Stepping through those doors was like coming home. He’d have preferred to have his brother by his side, but it wouldn’t happen. Getting some explanations from the Marshal about things here and there, like the War Clock and the three Jaegers he could see, Raleigh begged out of the rest of the tour in order to get some rest. He’d worked the wall for eight hours before being picked up. It had been, approximately, fourteen hours since then and he didn’t like the idea of being dead on his feet for the rest of it. If he was awake too long, he’d get crabby and snap at anyone who looked at him and so, Miss Mori escorted him to his quarters.

 A small, honest conversation with Mako and Raleigh really wanted to drop into sleep; exhaustion was setting in.  
 “You have a habit of deviating from standard combat techniques. You take risks that endanger yourself and your crew. I don’t think you’re the right man for this mission-“  
She caught herself and looked down.   
 “You may be right Miss Mori, but if it hadn’t been for the pilots using their own tactics instead of sticking to standard protocol, they’d all have been dead earlier than they were. When you’re in combat, you can’t control everything that happens no matter who or what you’re up against. In the end, it doesn’t matter what happens, because if you come home alive, you have to live with the consequences of those actions.” He stared down at a photograph of his brother and then looked straight up into her eyes.

 

  Tendo caught him just before dinner the day afterwards.  
 “Got a surprise coming in for you, man. You gotta be prepared though, because it’ll seem unreal, but I promise you, brother, it’s real.”
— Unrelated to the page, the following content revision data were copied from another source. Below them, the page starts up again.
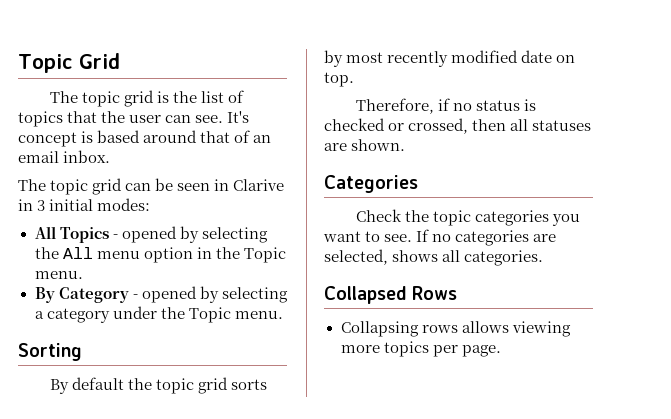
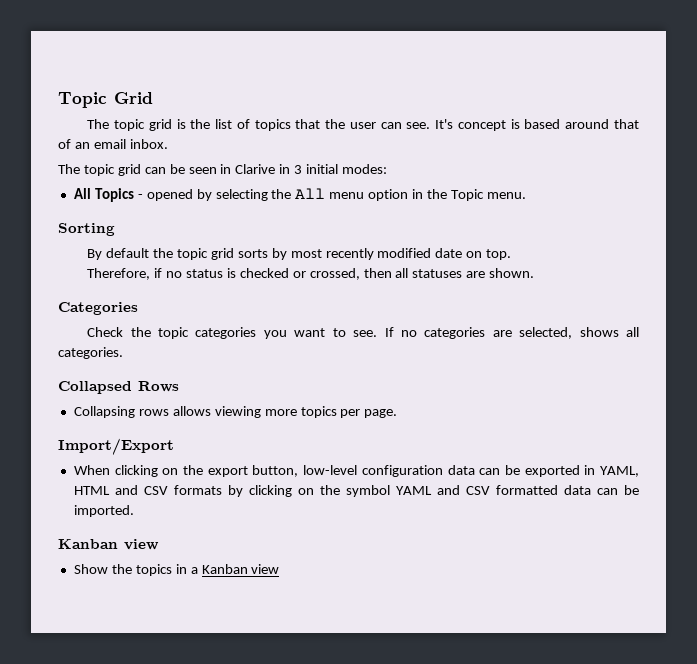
[34,286,288,303] [34,306,283,323] // By Category - opened by selecting a category under the Topic menu. -> (526, 195) none
(501, 351) none -> [58,438,174,455] [73,465,639,477] [73,485,639,497] [73,505,134,517] [58,539,159,550] [73,564,280,576] // Import/Export // When clicking on the export button, low-level configuration data can be exported in YAML, HTML and CSV formats by clicking on the symbol YAML and CSV formatted data can be imported. // Kanban view // Show the topics in a Kanban view

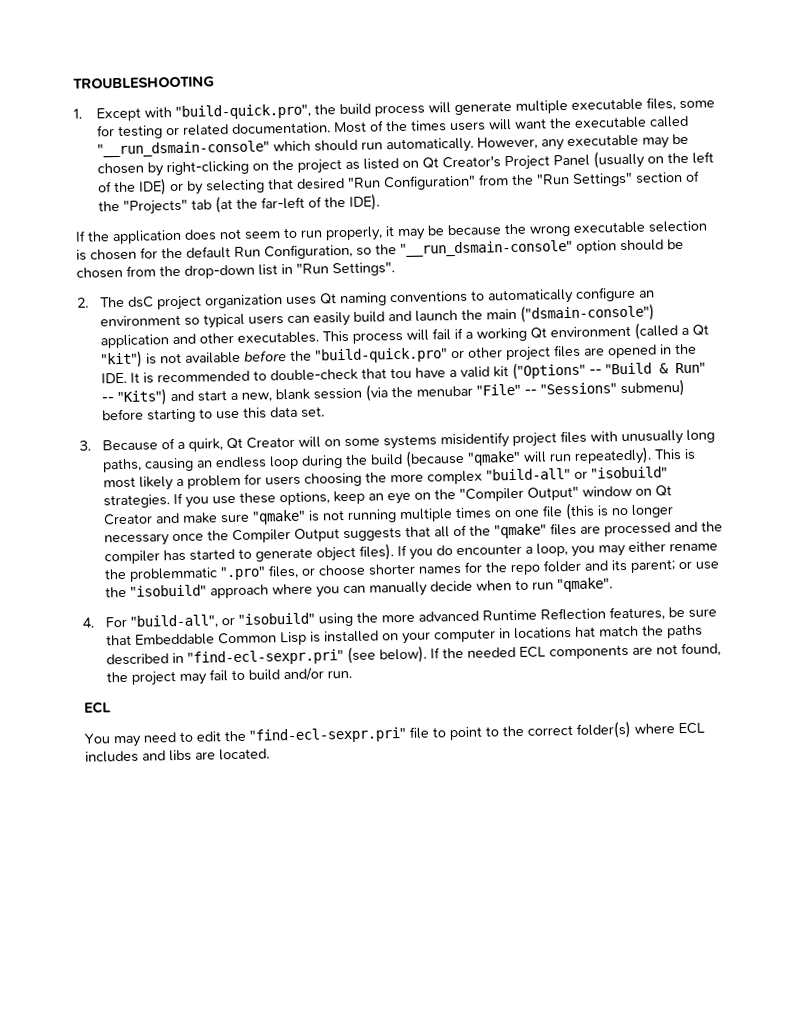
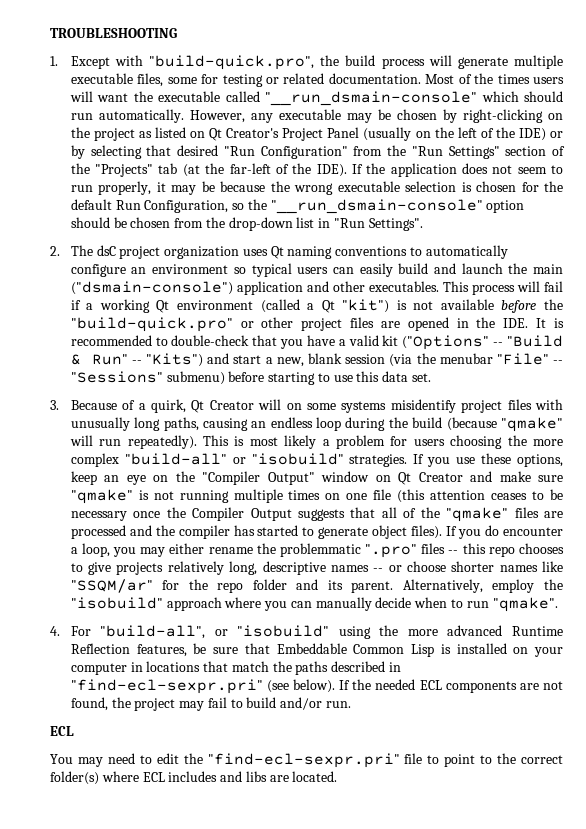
(381, 202) // -> (347, 170) none
[390,367,413,379] tou -> [280,339,304,349] you
[597,504,675,518] is no longer -> [430,489,563,500] attention ceases to be
[268,564,300,579] files, -> [421,543,564,557] [70,561,384,575] files -- this repo chooses to give projects relatively long, descriptive names --
(463, 570) none -> [542,561,564,572] [70,579,153,593] like "SSQM/ar"
[630,559,721,573] parent; or use -> [351,579,535,593] parent. Alternatively, employ
[575,626,597,637] hat -> [203,661,229,672] that

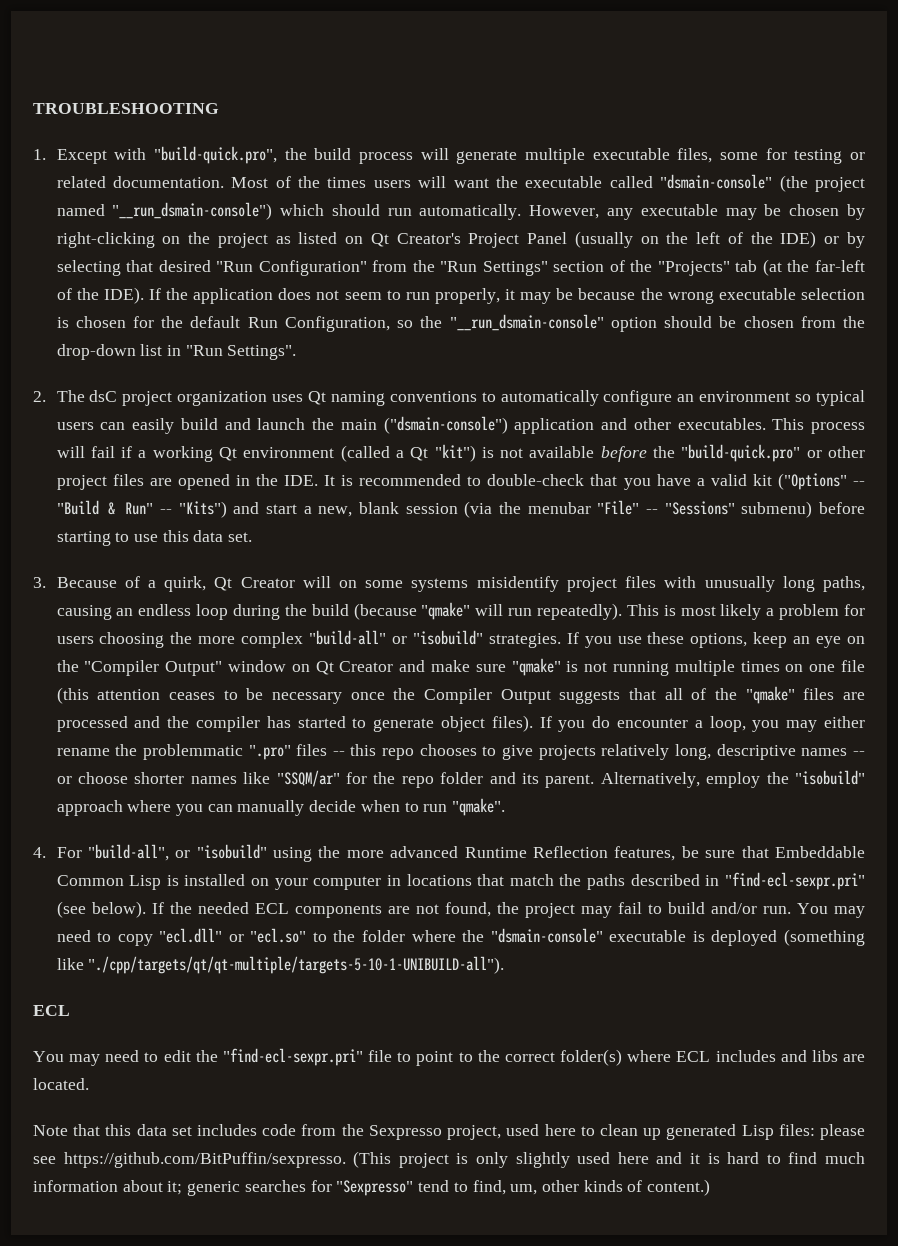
[265,91,478,106] "__run_dsmain-console" -> [660,174,866,192] [56,202,273,220] "dsmain-console" (the project named "__run_dsmain-console")
(352, 704) none -> [796,903,865,918] [56,928,865,946] [56,956,505,974] You may need to copy "ecl.dll" or "ecl.so" to the folder where the "dsmain-console" executable is deployed (something like "./cpp/targets/qt/qt-multiple/targets-5-10-1-UNIBUILD-all").
(338, 776) none -> [33,1124,866,1140] [33,1151,866,1168] [33,1179,711,1196] // Note that this data set includes code from the Sexpresso project, used here to clean up generated Lisp files: please see https://github.com/BitPuffin/sexpresso. (This project is only slightly used here and it is hard to find much information about it; generic searches for "Sexpresso" tend to find, um, other kinds of content.)

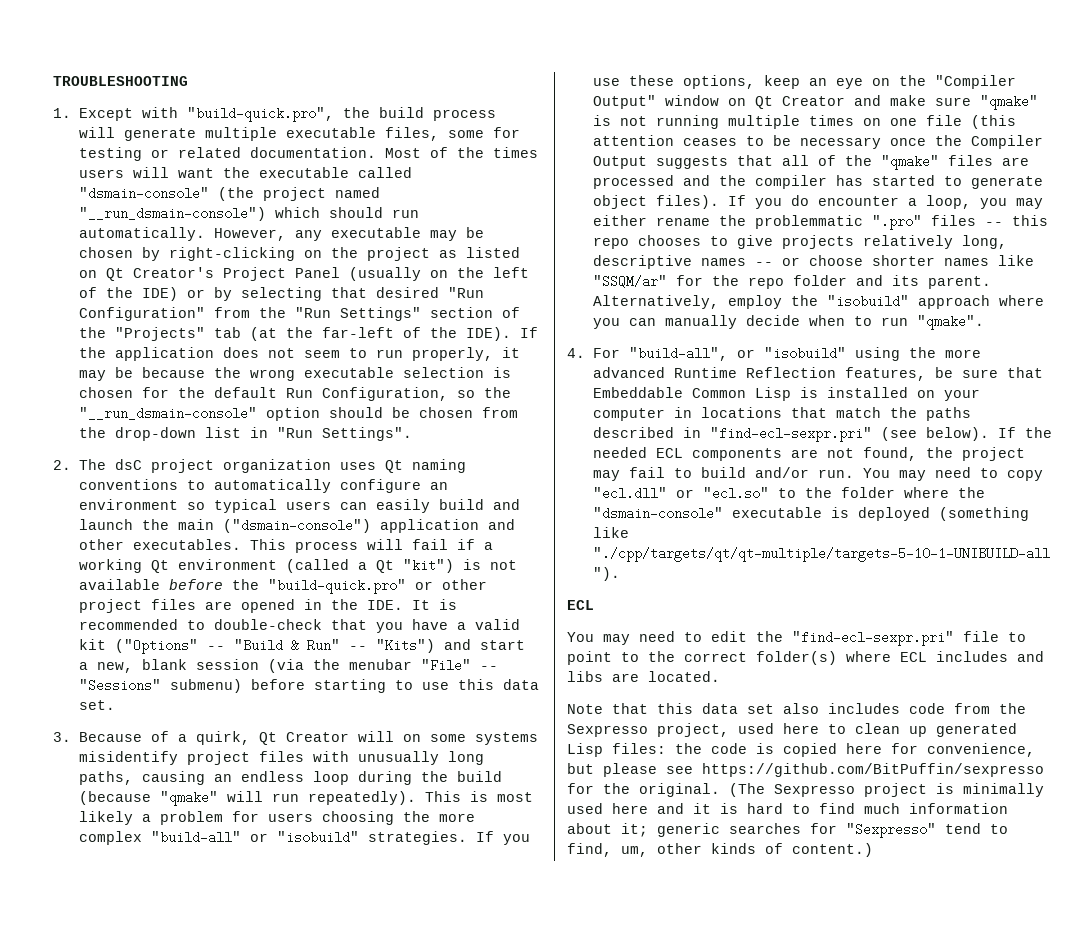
(192, 1131) none -> [783,703,819,714] also
[820,1124,866,1140] [33,1151,570,1168] please see https://github.com/BitPuffin/sexpresso. (This project is only slightly -> [675,743,1035,757] [567,763,1044,777] [567,783,1044,797] the code is copied here for convenience, but please see https://github.com/BitPuffin/sexpresso for the original. (The Sexpresso project is minimally

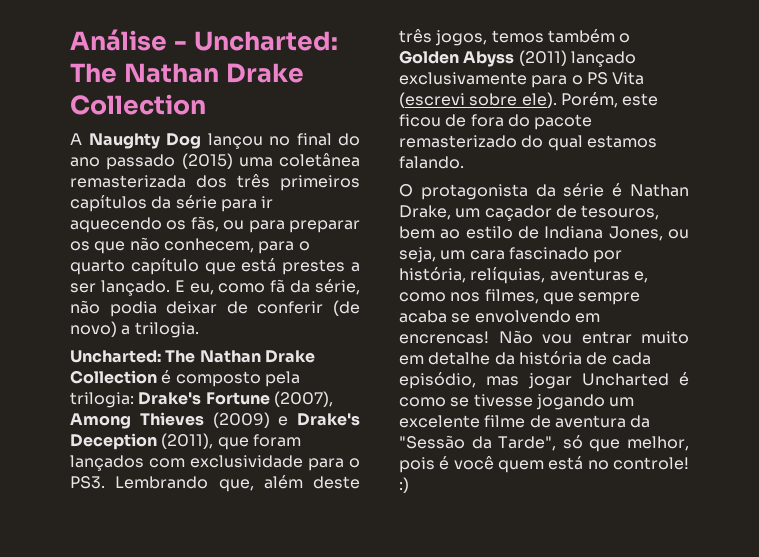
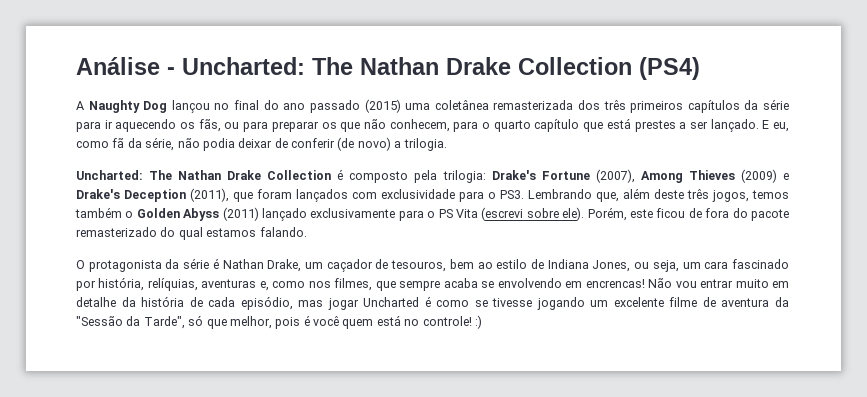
(206, 104) none -> [639,57,700,80] (PS4)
  Raleigh was sat at a table, picking at his food when Herc Hansen took the seat beside him. Herc’s son, Chuck, sat across from him and practically sneered at Raleigh.  
 “When was the last time you jockeyed, mate?”  
Raleigh could tell that this was going to go bad from the first word out of that boys mouth.   
 “Five years ago.” He stared the boy down, daring him to ask.  
 “What were you doing during that time? Something pretty important, I reckon.” He wanted to wipe that smirk off Chuck’s face.   
 “Construction.”  
 “Oh! Well, that’s...that’s great.” The sarcasm rolling off his tongue spiked Raleigh’s blood pressure.  
 “Can it, you cocky little shit! You have no fucking idea what I go through every day,” snarled Raleigh. There was not a sound heard in the mess hall. “Do you know what it’s like, knowing you have a sister and the only thing you can remember about her is her voice? The only thing you remember about your mother is her face? And you can’t remember your father because those things were stolen when your brother was ripped out of the conn-pod and took them with him when he died? My brother dying is on repeat in my head every fucking day. I feel everything; his pain, the fear and helplessness, and I watch me scream for him through his eyes as well as mine. So don’t you fucking **dare** make fun of that or I will drop you like a sack of Kaiju shit!”  
 Raleigh broke down into hysterical laughter, “And the best part? I had just been physically cleared from medical and they tried to stick me back into a simulator with someone else a month after my brother died, when I didn’t know if I was me or him. So yeah, I walked away! Your man, Pentecost can quote me from that day if you’d like, because I told him where to shove it. I will not sit down and take shit from arrogant brats who think they’re all high and mighty, throwing their anger and disgusting comments about mediocre pilots around like it doesn’t hurt anyone else, _just_ because mommy died. My apologies, Herc. We’ve all lost people and you’d do well to remember that and actually show some fucking respect for your predecessors or so help me God. If it weren’t for those Rangers you call mediocre, you wouldn’t fucking be here today!”  
 Getting back on track into his own mind, he realised he was standing over Chuck, like a titan. He looked around the room to see every pair of eyes on him.  
 “Anyone else got anything to say about our deceased pilots?”   
He expected more than a few, but what he didn’t expect was the applause. Apparently Chuck had been a complete ass to pretty much everyone he came into contact with and not one person had said a thing until Raleigh kicked off.  
 When the applause died down and Raleigh gave the room one more sweep and he had to do a double take. He felt the blood drain from his face and his knees go weak. He took a step forward and landed on his knees, heaving up the food he'd just eaten.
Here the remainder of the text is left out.